<<<<

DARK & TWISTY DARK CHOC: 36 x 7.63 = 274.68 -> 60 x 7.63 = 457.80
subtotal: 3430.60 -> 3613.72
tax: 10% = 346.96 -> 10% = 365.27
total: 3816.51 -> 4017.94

>>>>
<<<<

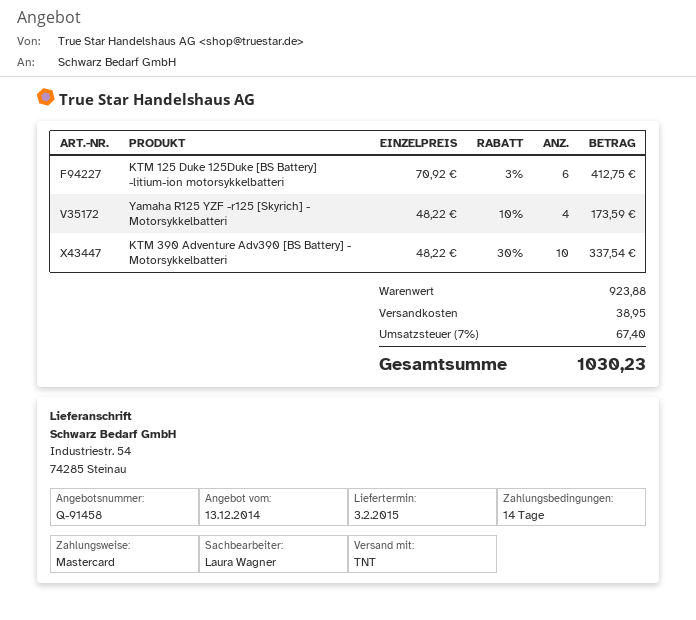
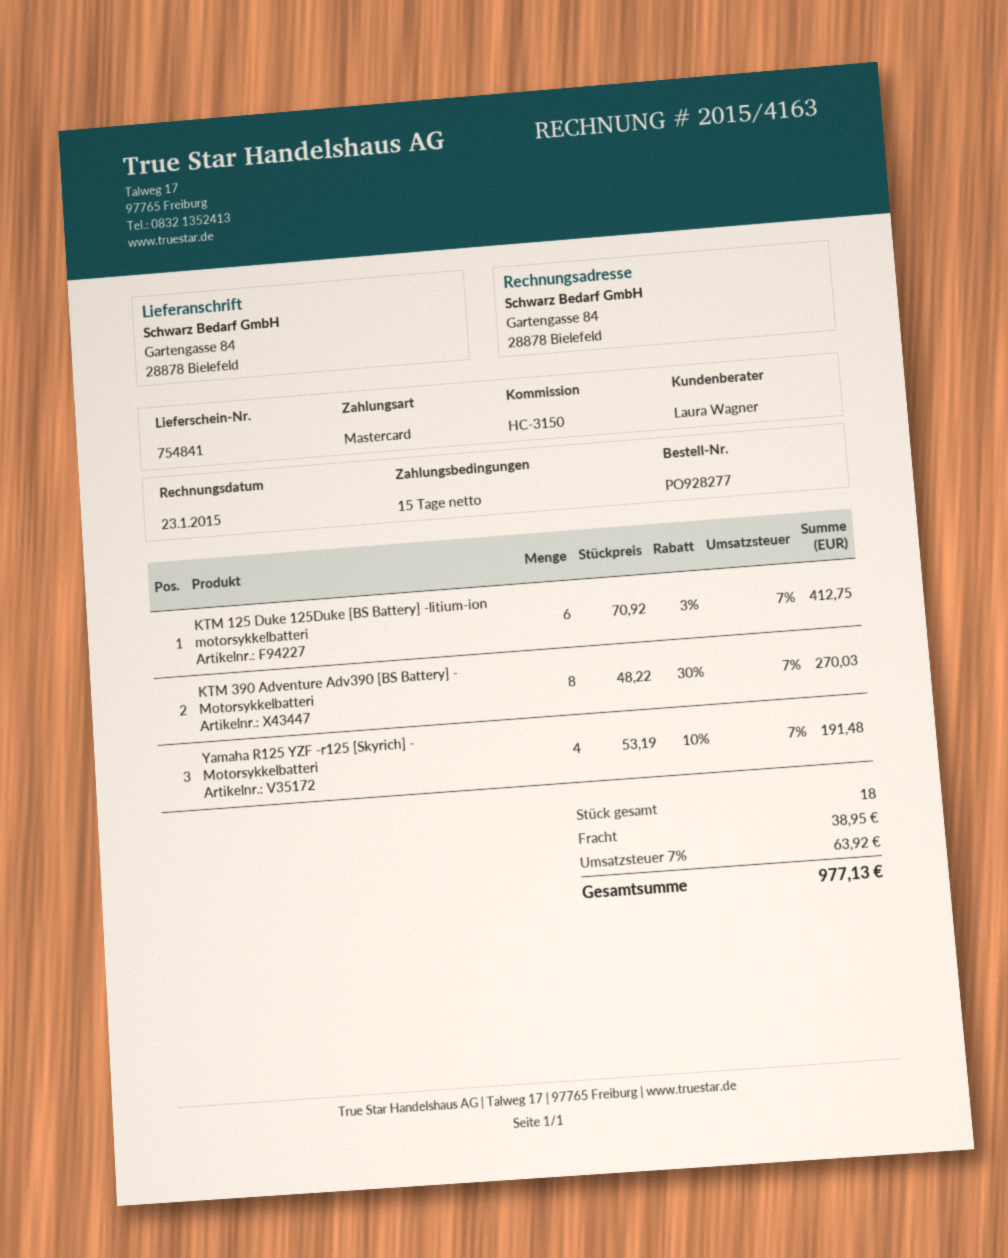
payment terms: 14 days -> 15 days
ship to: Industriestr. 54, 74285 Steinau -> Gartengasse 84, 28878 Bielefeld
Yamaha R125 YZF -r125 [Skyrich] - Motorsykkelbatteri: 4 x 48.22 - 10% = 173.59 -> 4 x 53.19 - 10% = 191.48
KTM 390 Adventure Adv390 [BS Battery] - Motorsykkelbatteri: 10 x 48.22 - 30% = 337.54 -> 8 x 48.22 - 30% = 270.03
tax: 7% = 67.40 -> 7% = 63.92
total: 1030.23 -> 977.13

>>>>

**Task item**
Reproduce exactly, and only, the part of the listing above that begins at the line with "KTM 390 Adventure" and goes on through the line with "total: 1030.23 -> 977.13".

**Answer to this exercise**
KTM 390 Adventure Adv390 [BS Battery] - Motorsykkelbatteri: 10 x 48.22 - 30% = 337.54 -> 8 x 48.22 - 30% = 270.03
tax: 7% = 67.40 -> 7% = 63.92
total: 1030.23 -> 977.13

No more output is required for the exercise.